■ **The data**
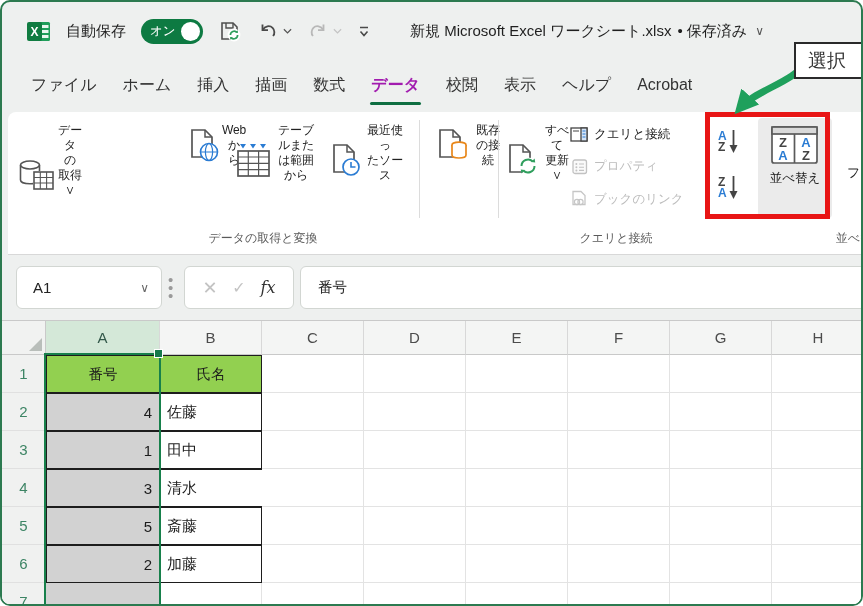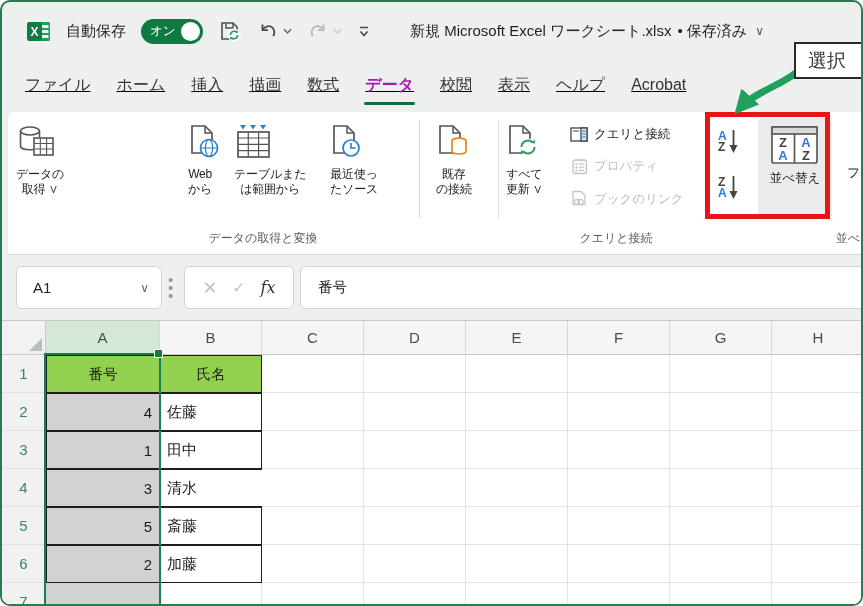"ファイル" .tabrow { padding-left: 10px -> 16px; text-decoration: underline -> none }
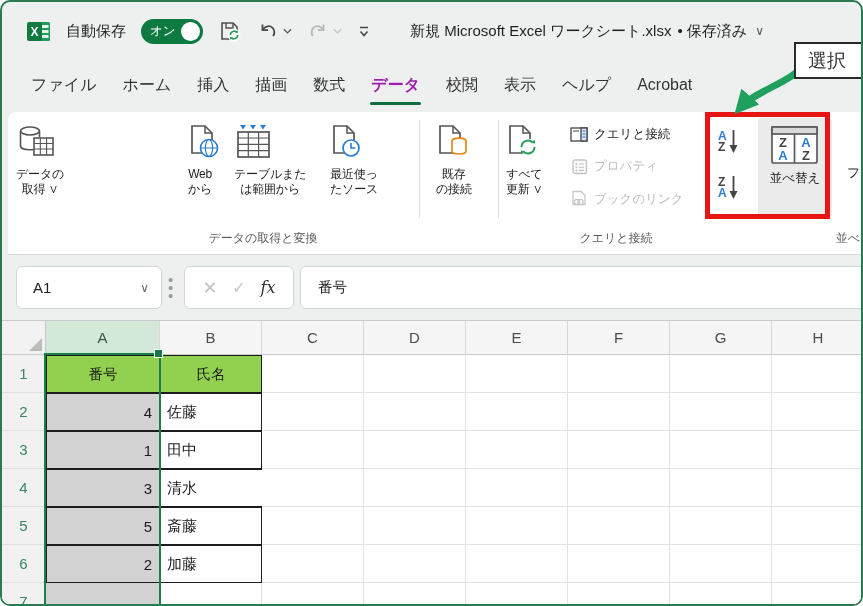"データの" .bigbtn { align-items: flex-start -> flex-end; flex-direction: column -> row }
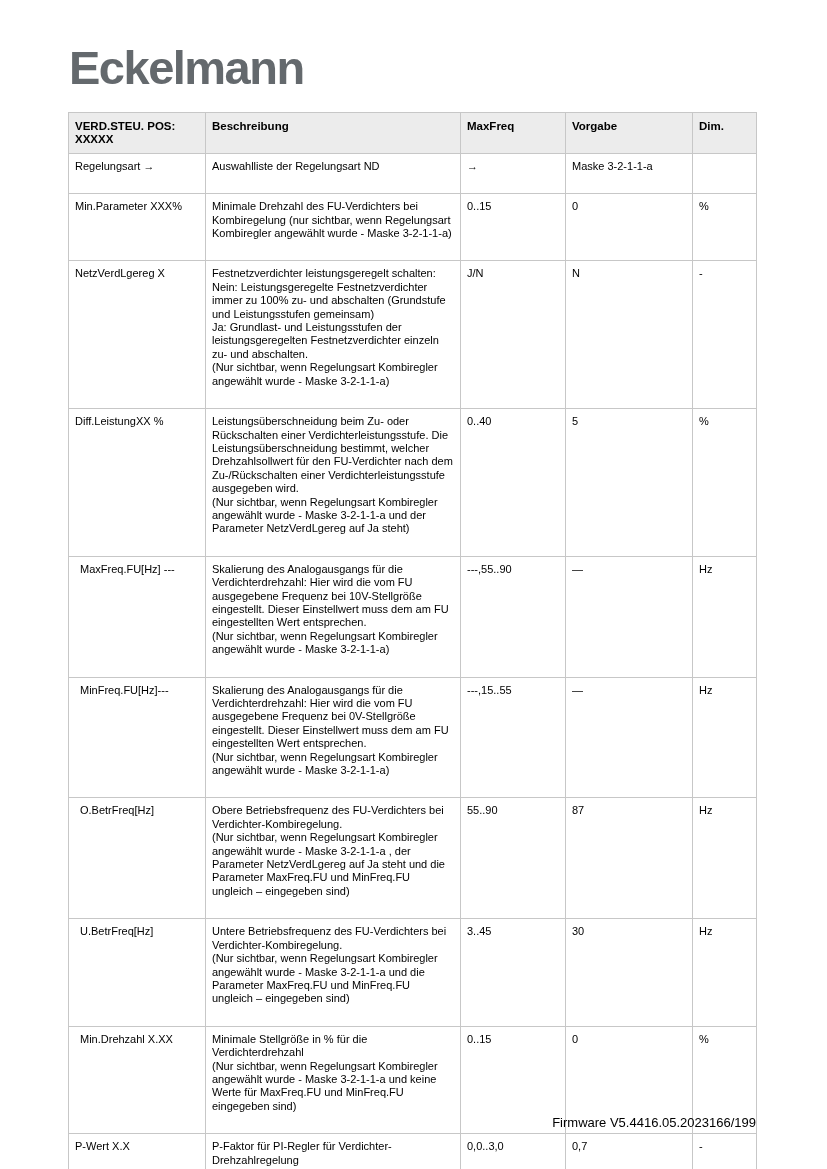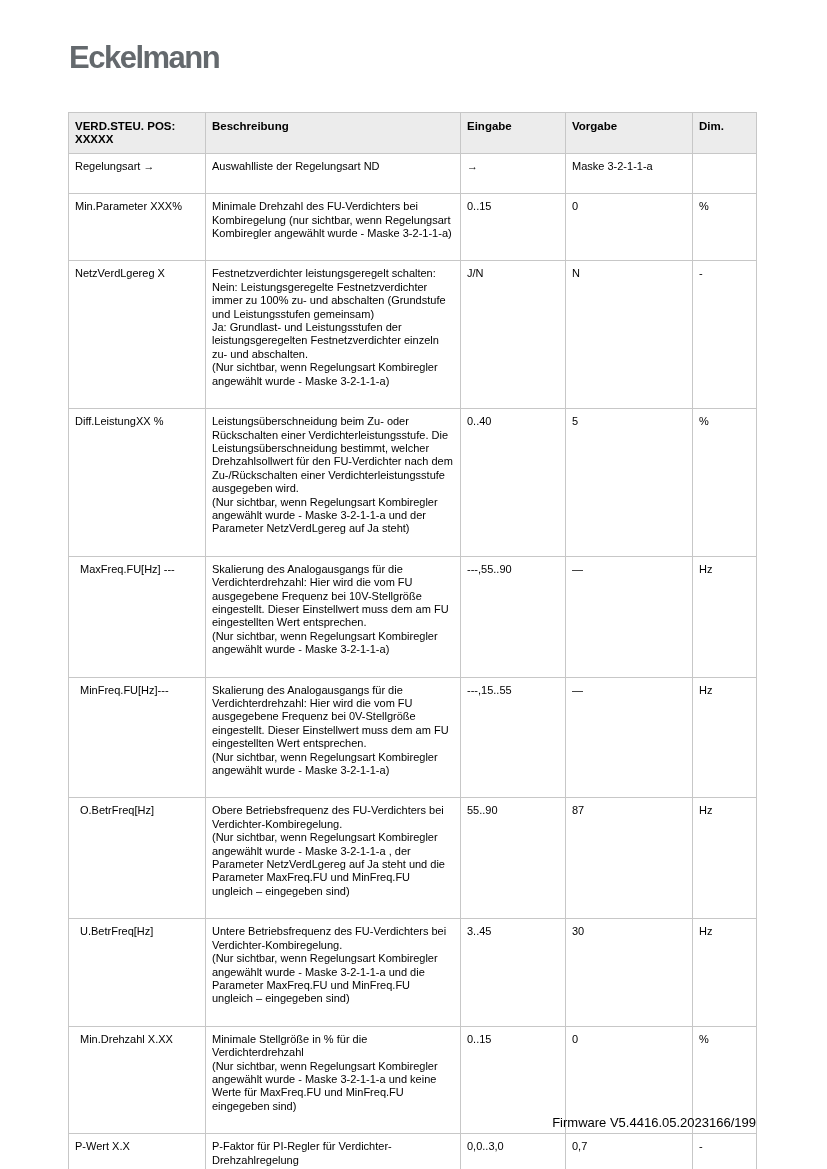"Eckelmann" .logo { font-size: 31px -> 47px }
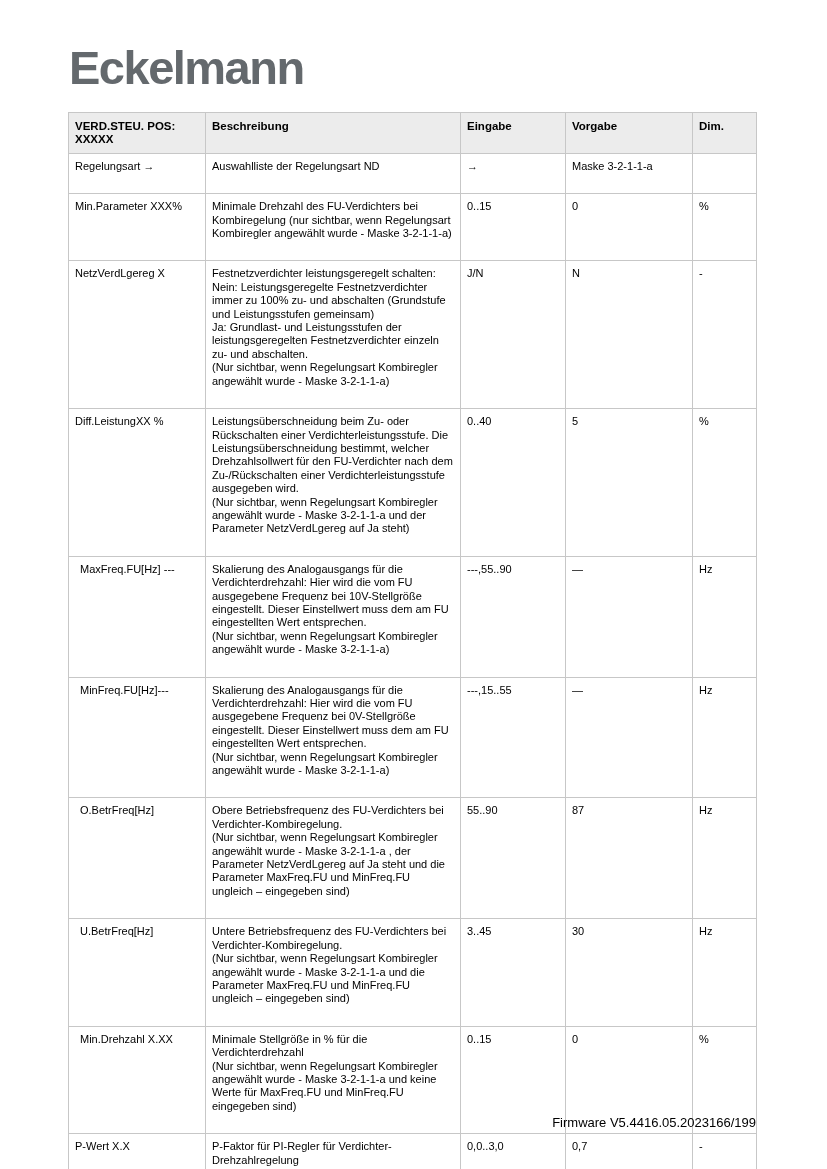"Eingabe" th { text: Eingabe -> MaxFreq }
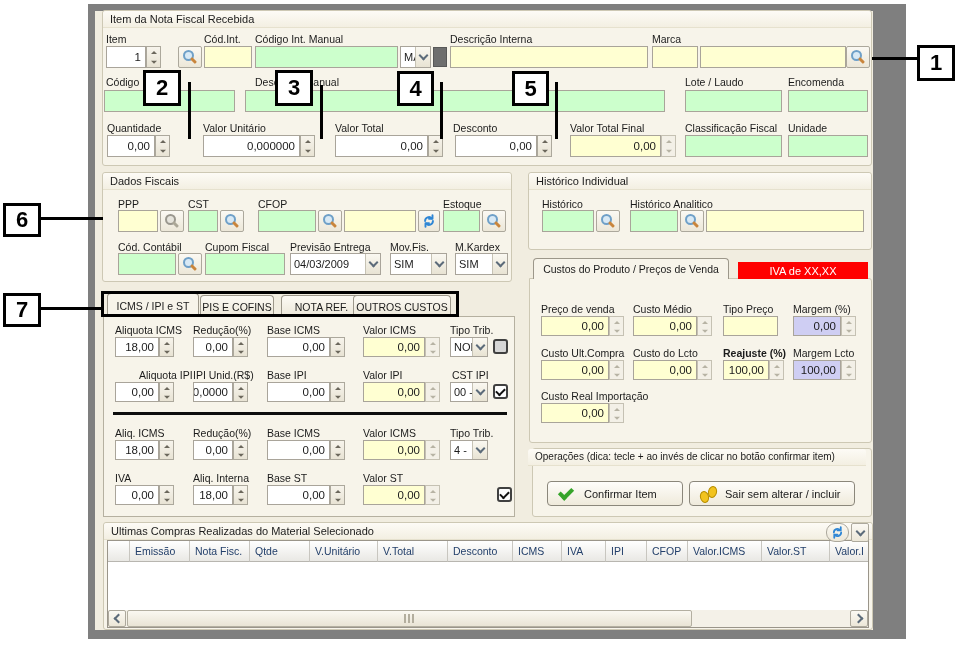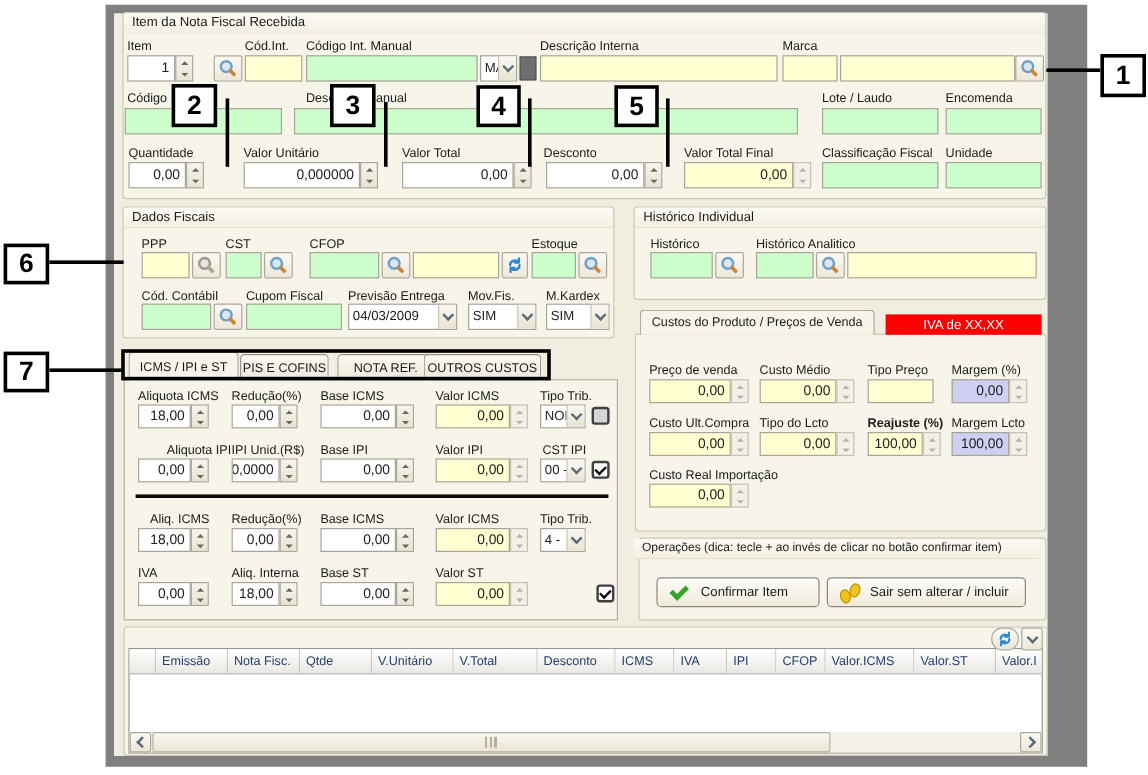"Tipo do Lcto" div.lbl { text: Tipo -> Custo }
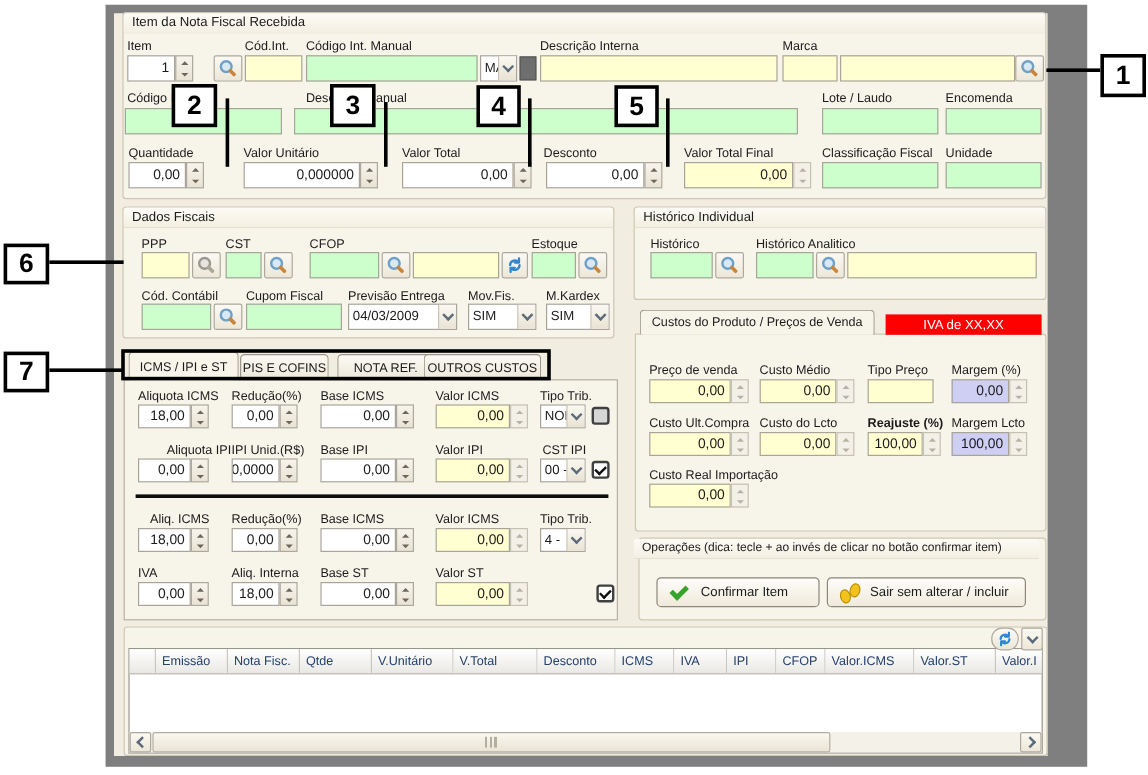"Aliq. ICMS" div.lbl { left: 125px -> 115px }
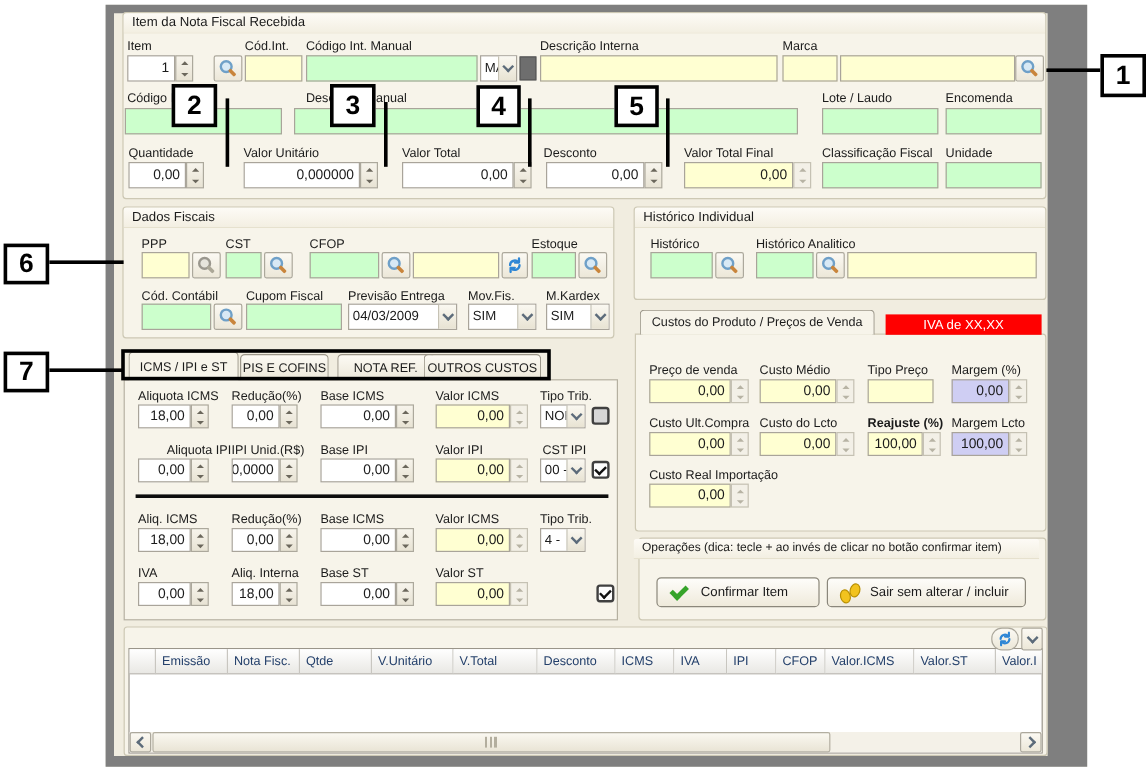"Ultimas Compras Realizadas do Material" div.grp-title { html: none -> <div>Ultimas Compras Realizadas do Material Selecionado</div> }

■ **What the task requires**
Set down exactly the lines of the entries above from the one holding "text: Tipo ->" through the last one, including both, with the pictures left out.

■ **Reply to the exercise**
"Tipo do Lcto" div.lbl { text: Tipo -> Custo }
"Aliq. ICMS" div.lbl { left: 125px -> 115px }
"Ultimas Compras Realizadas do Material" div.grp-title { html: none -> <div>Ultimas Compras Realizadas do Material Selecionado</div> }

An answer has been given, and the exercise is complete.